Marcivana vê com bons olhos a mensagem governamental mas pontua que os povos indígenas deveriam ter sido consultados durante todo o processo de cooficialização (Foto: Jeiza Russo)

O segundo ponto, segundo a coordenadora-executiva, é a falta olhar dos povos originários sobre a composição da lei.

“O que se espera agora é que quando se materializar nas nossas vidas, possa a ver essa contribuição nossa para implementar na prática. Nós temos um grande desafio que essas línguas sejam valorizadas nas escolas. Temos muitas crianças indígenas bilíngues na rede pública, mas são invisibilizadas. Enquanto organização a gente espera que as nossas crianças possam se sentir seguras e à vontade para falar nas próprias línguas maternas nas salas de aula”, declarou. 

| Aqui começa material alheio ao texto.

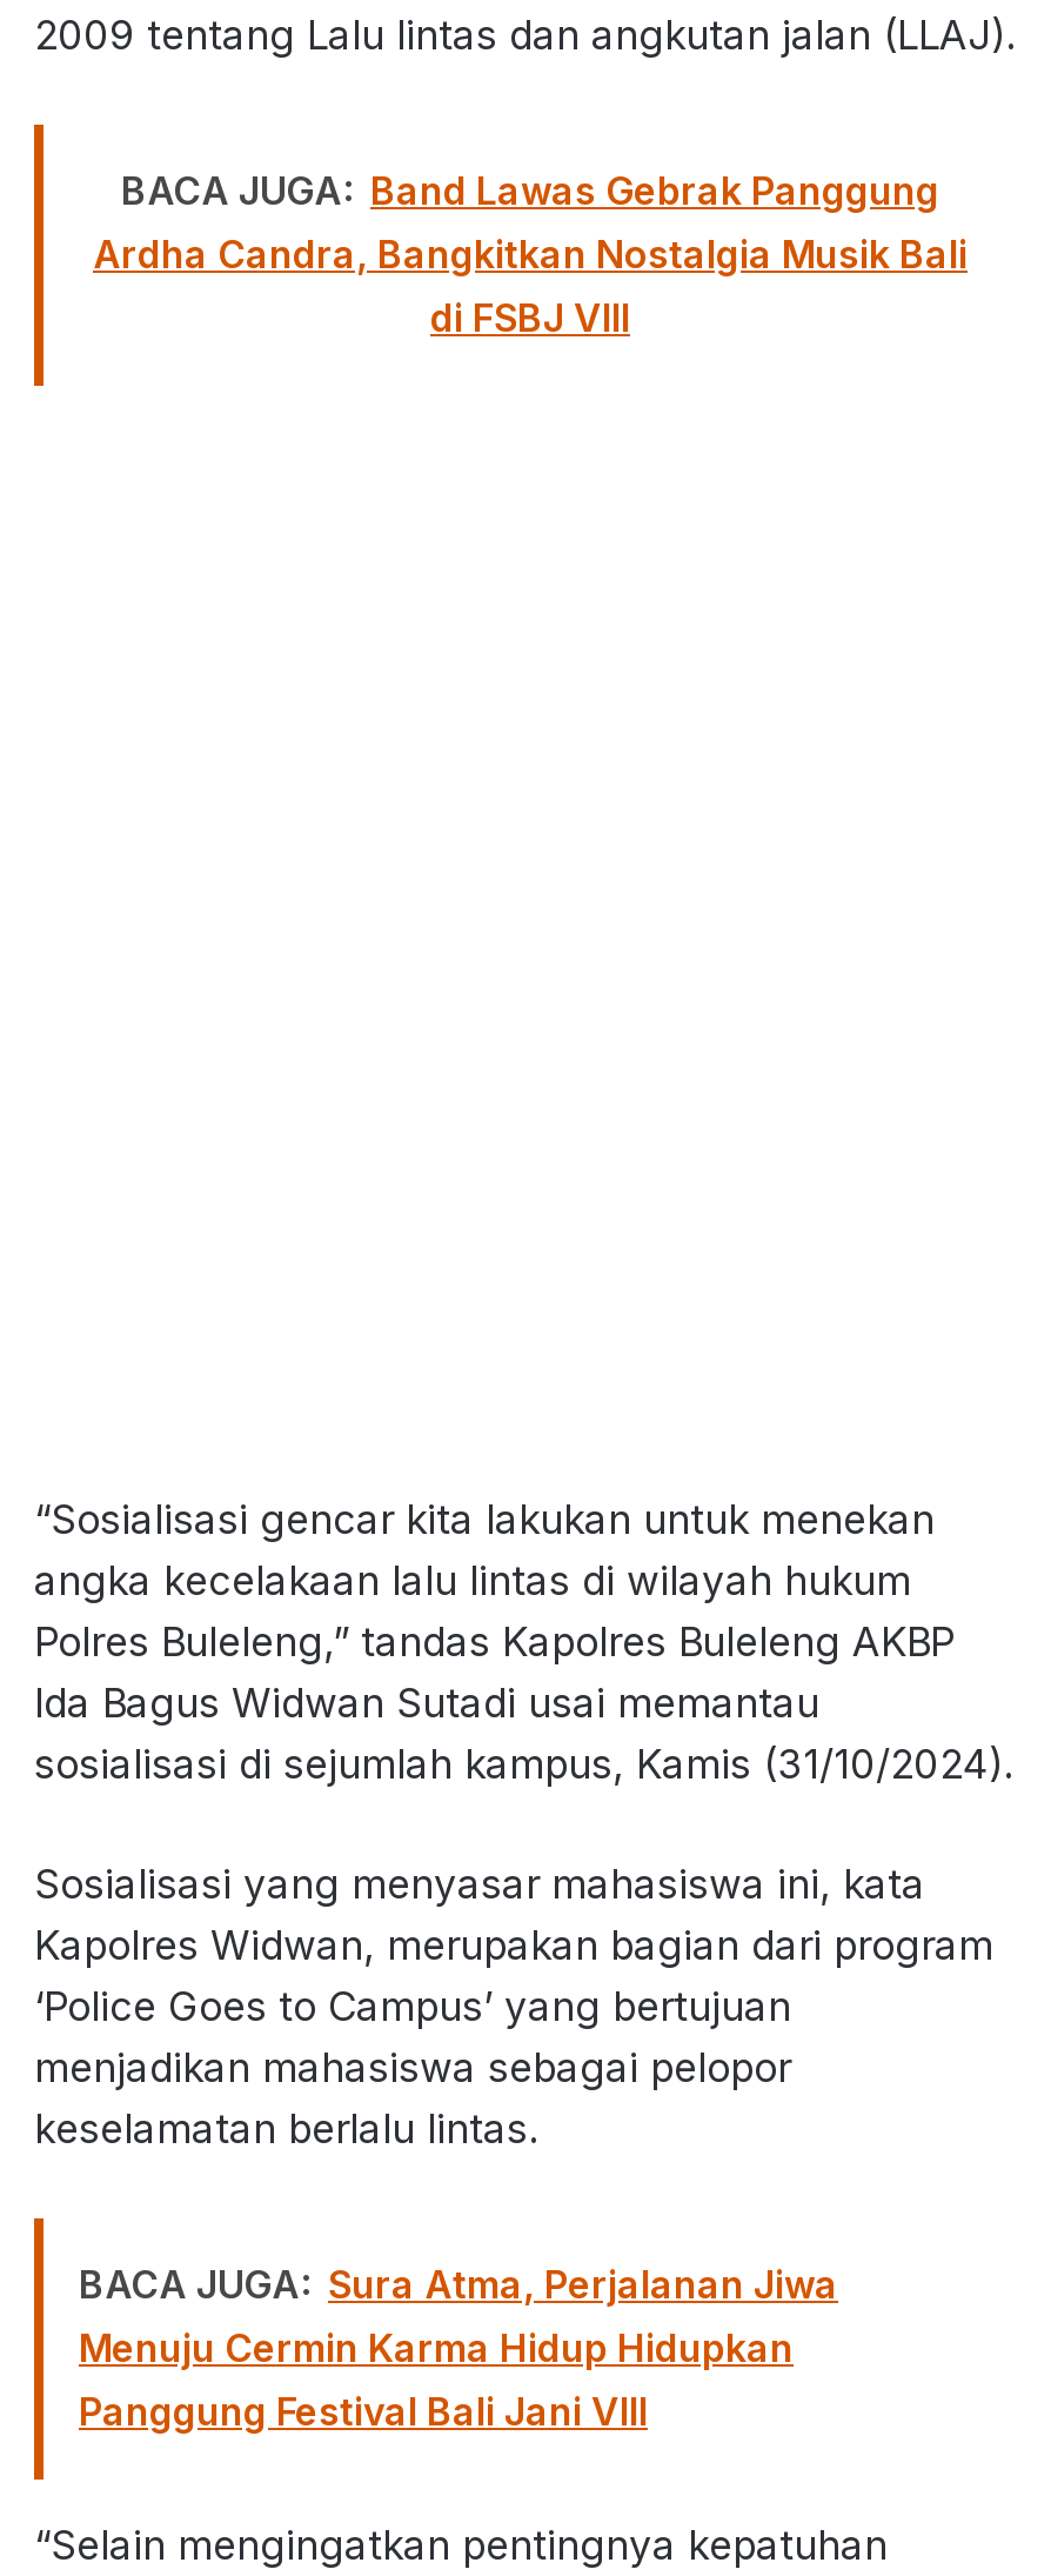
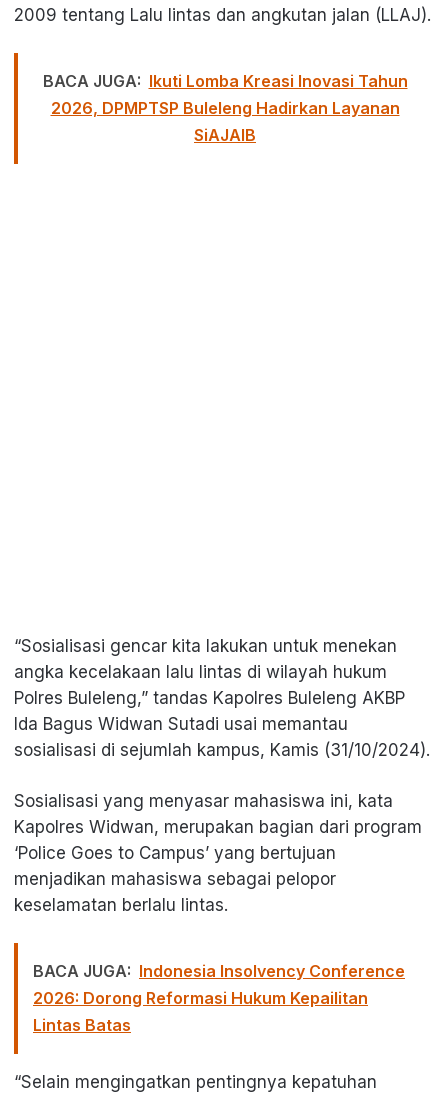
[93,166,968,340] BACA JUGA: Band Lawas Gebrak Panggung | Ardha Candra, Bangkitkan Nostalgia Musik Bali | di FSBJ VIII -> [42,71,408,145] BACA JUGA: Ikuti Lomba Kreasi Inovasi Tahun | 2026, DPMPTSP Buleleng Hadirkan Layanan | SiAJAIB
[79,2260,838,2434] BACA JUGA: Sura Atma, Perjalanan Jiwa | Menuju Cermin Karma Hidup Hidupkan | Panggung Festival Bali Jani VIII -> [33,961,405,1035] BACA JUGA: Indonesia Insolvency Conference | 2026: Dorong Reformasi Hukum Kepailitan | Lintas Batas

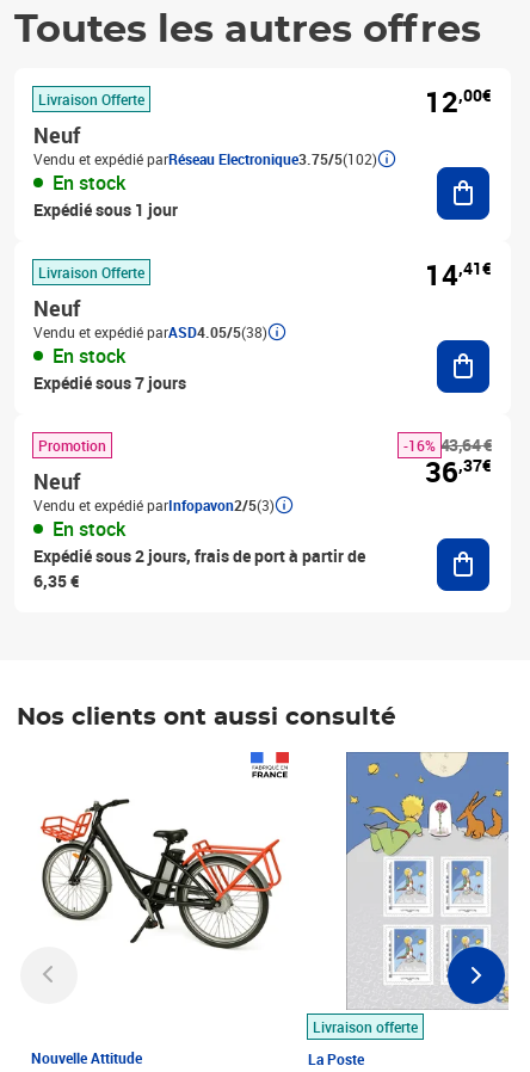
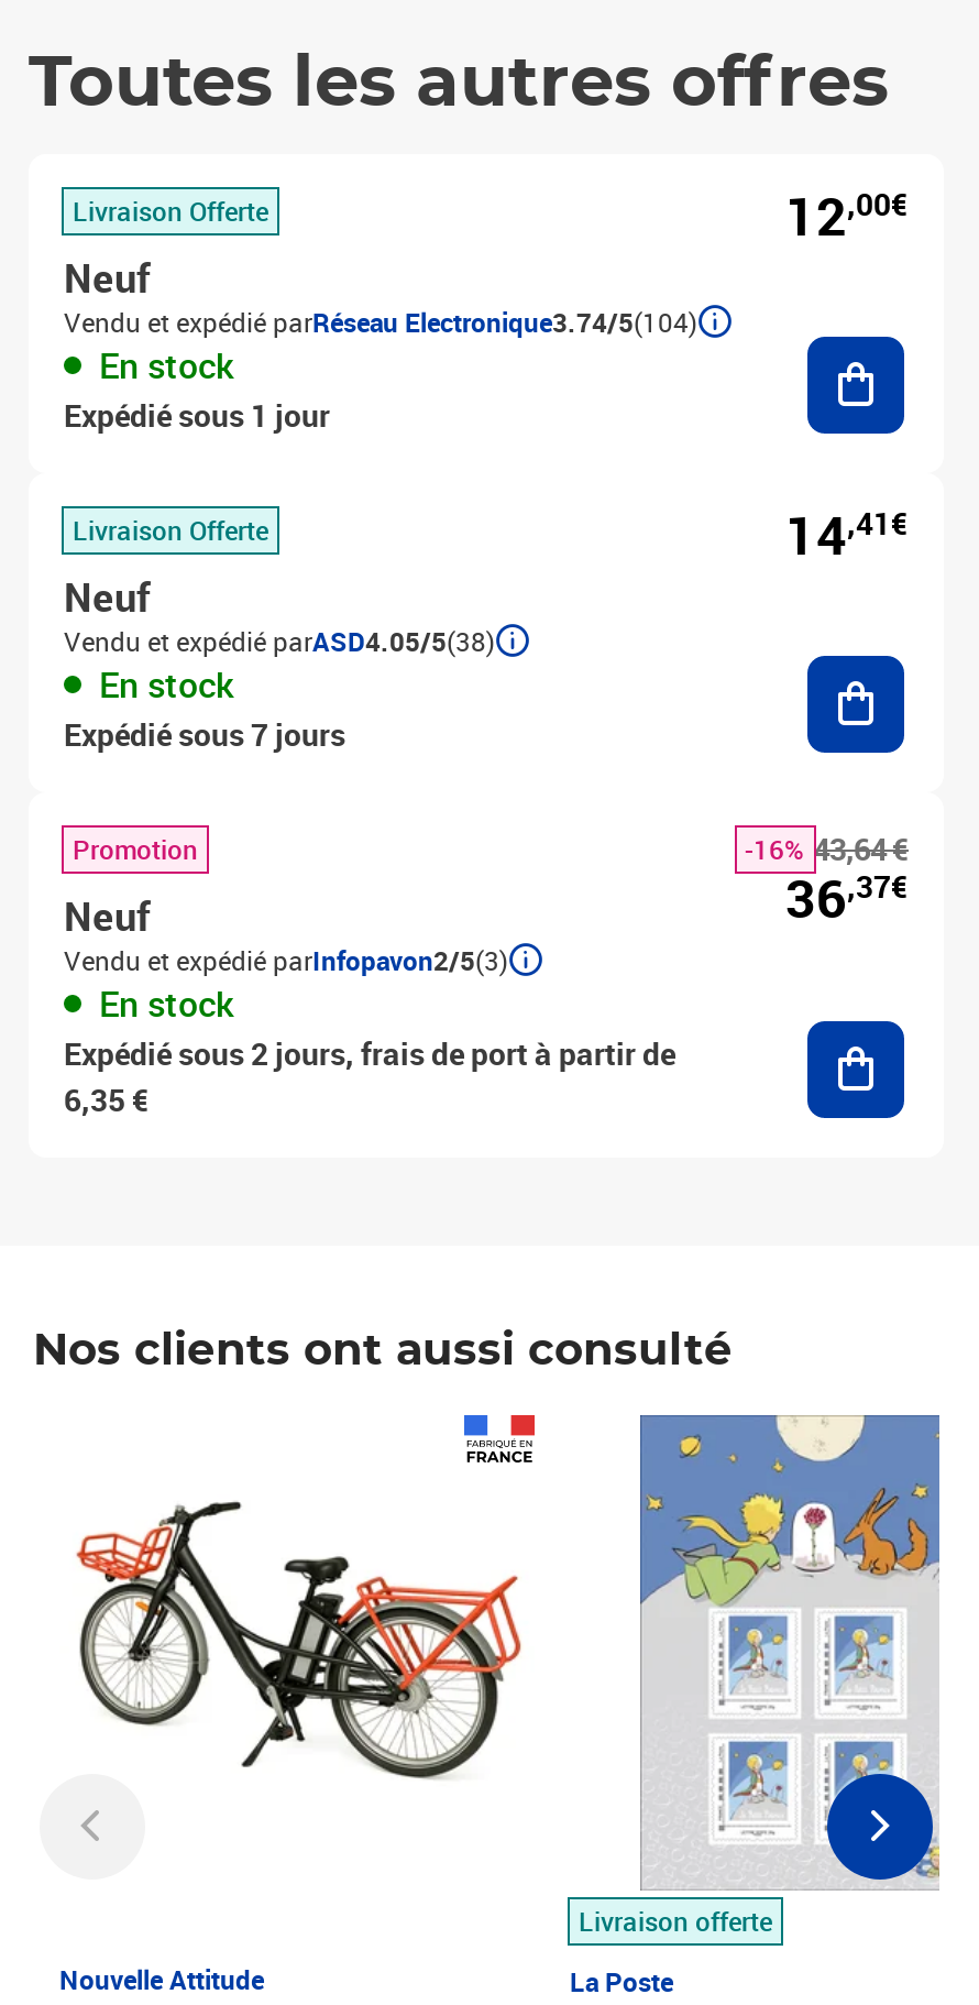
[33,149,377,168] Vendu et expédié parRéseau Electronique3.75/5(102) -> [64,304,697,339] Vendu et expédié parRéseau Electronique3.74/5(104)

Para os povos indígenas a língua materna exerce uma função importante no contexto de organização e fortalecimento territorial.

“É garantir aos nossos filhos e os nossos adolescentes que ele possam falar sem ser discriminados. Infelizmente, a gente tem muitos casos em que eles chamam atenção dos próprios pais para não se comunicarem na língua materna porque o processo de colonização foi tão duro conosco que muitas vezes nos envergonhamos em falar na nossa língua. O Brasil precisa superar essas questões. A língua materna deve ser a primeira e o português a segunda”, pontuou Marcivana. 

Dados

O Amazonas se caracteriza por ser o estado mais indígena do País, uma vez que há, no mínimo, 53 línguas faladas, atualmente, conforme dados do Censo 2010 do Instituto Brasileiro de Geografia e Estatística (IBGE).

Segundo o Instituto do Patrimônio Histórico e Artístico Nacional (IPHAN), estima-se que mais de 250 línguas sejam faladas no Brasil, entre indígenas, de imigração, de sinais, crioulas e afro-brasileiras, além do português e das suas variedades.

No que tange às línguas indígenas, especificamente, estima-se que aproximadamente 180 delas são atualmente faladas, o que nos coloca entre os dez países mais multilíngues do mundo.